*** Begin section ***
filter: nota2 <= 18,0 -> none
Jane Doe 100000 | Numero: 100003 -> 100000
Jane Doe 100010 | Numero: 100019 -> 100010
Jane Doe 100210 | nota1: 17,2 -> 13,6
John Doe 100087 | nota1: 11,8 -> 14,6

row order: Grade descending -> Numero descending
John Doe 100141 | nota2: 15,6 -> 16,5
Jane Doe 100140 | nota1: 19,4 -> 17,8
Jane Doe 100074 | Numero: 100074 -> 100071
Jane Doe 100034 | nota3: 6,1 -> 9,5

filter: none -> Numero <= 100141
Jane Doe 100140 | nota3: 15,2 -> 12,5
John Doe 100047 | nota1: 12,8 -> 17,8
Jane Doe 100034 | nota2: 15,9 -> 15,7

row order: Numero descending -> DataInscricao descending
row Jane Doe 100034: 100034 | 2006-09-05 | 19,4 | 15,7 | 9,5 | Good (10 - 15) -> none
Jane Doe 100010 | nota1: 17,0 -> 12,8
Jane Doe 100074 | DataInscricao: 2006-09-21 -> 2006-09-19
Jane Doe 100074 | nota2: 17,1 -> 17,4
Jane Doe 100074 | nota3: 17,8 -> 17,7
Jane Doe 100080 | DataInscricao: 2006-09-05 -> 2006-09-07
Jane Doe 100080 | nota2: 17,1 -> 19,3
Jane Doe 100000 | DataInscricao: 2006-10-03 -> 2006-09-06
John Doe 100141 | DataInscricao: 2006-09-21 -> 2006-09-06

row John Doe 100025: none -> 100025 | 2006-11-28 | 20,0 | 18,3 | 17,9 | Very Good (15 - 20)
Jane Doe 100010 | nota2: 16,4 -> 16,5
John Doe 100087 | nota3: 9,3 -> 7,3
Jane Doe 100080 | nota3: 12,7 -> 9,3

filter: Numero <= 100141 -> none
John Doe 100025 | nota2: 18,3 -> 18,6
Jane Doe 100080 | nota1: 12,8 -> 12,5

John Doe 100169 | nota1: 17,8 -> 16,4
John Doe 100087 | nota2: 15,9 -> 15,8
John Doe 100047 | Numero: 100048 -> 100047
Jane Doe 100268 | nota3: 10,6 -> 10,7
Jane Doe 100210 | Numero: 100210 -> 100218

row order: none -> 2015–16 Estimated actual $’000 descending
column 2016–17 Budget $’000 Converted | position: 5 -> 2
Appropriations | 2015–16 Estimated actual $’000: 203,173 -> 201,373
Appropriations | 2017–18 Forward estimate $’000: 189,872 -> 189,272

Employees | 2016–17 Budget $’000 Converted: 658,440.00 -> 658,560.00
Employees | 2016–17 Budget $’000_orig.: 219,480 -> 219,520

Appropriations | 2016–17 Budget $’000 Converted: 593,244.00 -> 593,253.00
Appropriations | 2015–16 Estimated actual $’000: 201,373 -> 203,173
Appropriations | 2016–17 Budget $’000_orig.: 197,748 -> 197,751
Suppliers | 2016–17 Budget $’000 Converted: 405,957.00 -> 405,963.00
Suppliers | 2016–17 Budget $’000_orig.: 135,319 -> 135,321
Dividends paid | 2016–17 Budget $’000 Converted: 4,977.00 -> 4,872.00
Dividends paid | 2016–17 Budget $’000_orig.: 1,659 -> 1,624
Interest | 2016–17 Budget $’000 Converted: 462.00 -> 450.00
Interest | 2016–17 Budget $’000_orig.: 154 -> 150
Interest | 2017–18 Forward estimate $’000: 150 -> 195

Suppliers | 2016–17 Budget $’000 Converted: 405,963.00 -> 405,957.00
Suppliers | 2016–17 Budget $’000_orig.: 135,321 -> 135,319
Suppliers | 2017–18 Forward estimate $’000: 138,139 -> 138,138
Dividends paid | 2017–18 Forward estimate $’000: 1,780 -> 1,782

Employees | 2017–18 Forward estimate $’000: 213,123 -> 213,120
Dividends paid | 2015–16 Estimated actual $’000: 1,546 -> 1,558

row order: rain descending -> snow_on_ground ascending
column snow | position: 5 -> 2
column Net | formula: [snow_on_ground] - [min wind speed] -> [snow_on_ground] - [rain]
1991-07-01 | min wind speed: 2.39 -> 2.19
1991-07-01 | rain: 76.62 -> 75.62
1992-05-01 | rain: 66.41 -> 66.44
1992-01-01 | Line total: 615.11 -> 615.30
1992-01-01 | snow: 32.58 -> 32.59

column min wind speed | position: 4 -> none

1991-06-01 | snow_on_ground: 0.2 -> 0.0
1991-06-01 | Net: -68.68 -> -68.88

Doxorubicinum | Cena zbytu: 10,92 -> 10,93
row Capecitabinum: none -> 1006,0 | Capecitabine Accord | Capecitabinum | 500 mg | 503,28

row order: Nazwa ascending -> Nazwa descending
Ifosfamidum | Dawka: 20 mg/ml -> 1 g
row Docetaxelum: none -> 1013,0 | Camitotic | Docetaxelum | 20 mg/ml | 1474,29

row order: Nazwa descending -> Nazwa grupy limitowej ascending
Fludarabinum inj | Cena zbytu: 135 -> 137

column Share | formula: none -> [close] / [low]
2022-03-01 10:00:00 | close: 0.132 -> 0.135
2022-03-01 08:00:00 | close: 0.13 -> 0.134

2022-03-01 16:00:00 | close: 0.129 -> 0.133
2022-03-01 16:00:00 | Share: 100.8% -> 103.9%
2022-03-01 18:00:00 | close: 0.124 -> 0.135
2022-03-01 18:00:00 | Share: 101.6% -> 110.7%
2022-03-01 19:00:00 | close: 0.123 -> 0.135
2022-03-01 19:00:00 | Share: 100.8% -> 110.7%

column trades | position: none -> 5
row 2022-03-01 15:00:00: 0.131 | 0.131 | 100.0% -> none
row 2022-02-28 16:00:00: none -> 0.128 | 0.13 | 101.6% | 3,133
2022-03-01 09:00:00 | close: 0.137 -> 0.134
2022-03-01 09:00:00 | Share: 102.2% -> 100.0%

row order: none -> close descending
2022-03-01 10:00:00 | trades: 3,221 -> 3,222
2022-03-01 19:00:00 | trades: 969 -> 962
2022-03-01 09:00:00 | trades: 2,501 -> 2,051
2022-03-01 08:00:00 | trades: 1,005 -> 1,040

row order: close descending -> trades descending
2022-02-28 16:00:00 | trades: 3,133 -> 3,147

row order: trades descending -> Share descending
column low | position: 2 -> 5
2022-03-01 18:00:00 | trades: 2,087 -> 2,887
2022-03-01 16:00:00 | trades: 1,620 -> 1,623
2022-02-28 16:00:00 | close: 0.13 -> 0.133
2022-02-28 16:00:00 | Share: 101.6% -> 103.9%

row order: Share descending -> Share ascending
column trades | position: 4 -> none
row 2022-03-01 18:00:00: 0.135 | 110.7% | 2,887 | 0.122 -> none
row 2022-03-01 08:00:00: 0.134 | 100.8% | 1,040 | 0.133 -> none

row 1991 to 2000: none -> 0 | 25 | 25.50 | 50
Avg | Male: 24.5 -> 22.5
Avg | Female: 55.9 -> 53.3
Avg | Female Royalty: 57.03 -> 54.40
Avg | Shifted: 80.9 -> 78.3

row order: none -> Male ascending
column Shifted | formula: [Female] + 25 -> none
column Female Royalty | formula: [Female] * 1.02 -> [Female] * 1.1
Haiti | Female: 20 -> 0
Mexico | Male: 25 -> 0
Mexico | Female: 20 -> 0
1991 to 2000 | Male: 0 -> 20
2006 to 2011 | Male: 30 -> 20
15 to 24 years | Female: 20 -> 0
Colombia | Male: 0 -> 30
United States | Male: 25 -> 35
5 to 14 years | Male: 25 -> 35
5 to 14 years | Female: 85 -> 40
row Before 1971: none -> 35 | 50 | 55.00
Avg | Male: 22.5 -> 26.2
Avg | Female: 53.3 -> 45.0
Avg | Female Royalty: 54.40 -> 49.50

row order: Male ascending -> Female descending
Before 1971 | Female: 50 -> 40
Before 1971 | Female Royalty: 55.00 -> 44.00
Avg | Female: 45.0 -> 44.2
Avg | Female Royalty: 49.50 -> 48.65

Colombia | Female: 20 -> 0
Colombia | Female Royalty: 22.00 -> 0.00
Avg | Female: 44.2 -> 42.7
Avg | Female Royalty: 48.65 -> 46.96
*** End section ***
* Exercise requirements: The lines to extract from the data above begin with the line containing "Jane Doe 100000 | DataInscricao: 2006-10-03" and end with the line containing "Appropriations | 2015–16 Estimated actual $’000: 203,173". Extract them exactly, including both.

* Answer section:
Jane Doe 100000 | DataInscricao: 2006-10-03 -> 2006-09-06
John Doe 100141 | DataInscricao: 2006-09-21 -> 2006-09-06

row John Doe 100025: none -> 100025 | 2006-11-28 | 20,0 | 18,3 | 17,9 | Very Good (15 - 20)
Jane Doe 100010 | nota2: 16,4 -> 16,5
John Doe 100087 | nota3: 9,3 -> 7,3
Jane Doe 100080 | nota3: 12,7 -> 9,3

filter: Numero <= 100141 -> none
John Doe 100025 | nota2: 18,3 -> 18,6
Jane Doe 100080 | nota1: 12,8 -> 12,5

John Doe 100169 | nota1: 17,8 -> 16,4
John Doe 100087 | nota2: 15,9 -> 15,8
John Doe 100047 | Numero: 100048 -> 100047
Jane Doe 100268 | nota3: 10,6 -> 10,7
Jane Doe 100210 | Numero: 100210 -> 100218

row order: none -> 2015–16 Estimated actual $’000 descending
column 2016–17 Budget $’000 Converted | position: 5 -> 2
Appropriations | 2015–16 Estimated actual $’000: 203,173 -> 201,373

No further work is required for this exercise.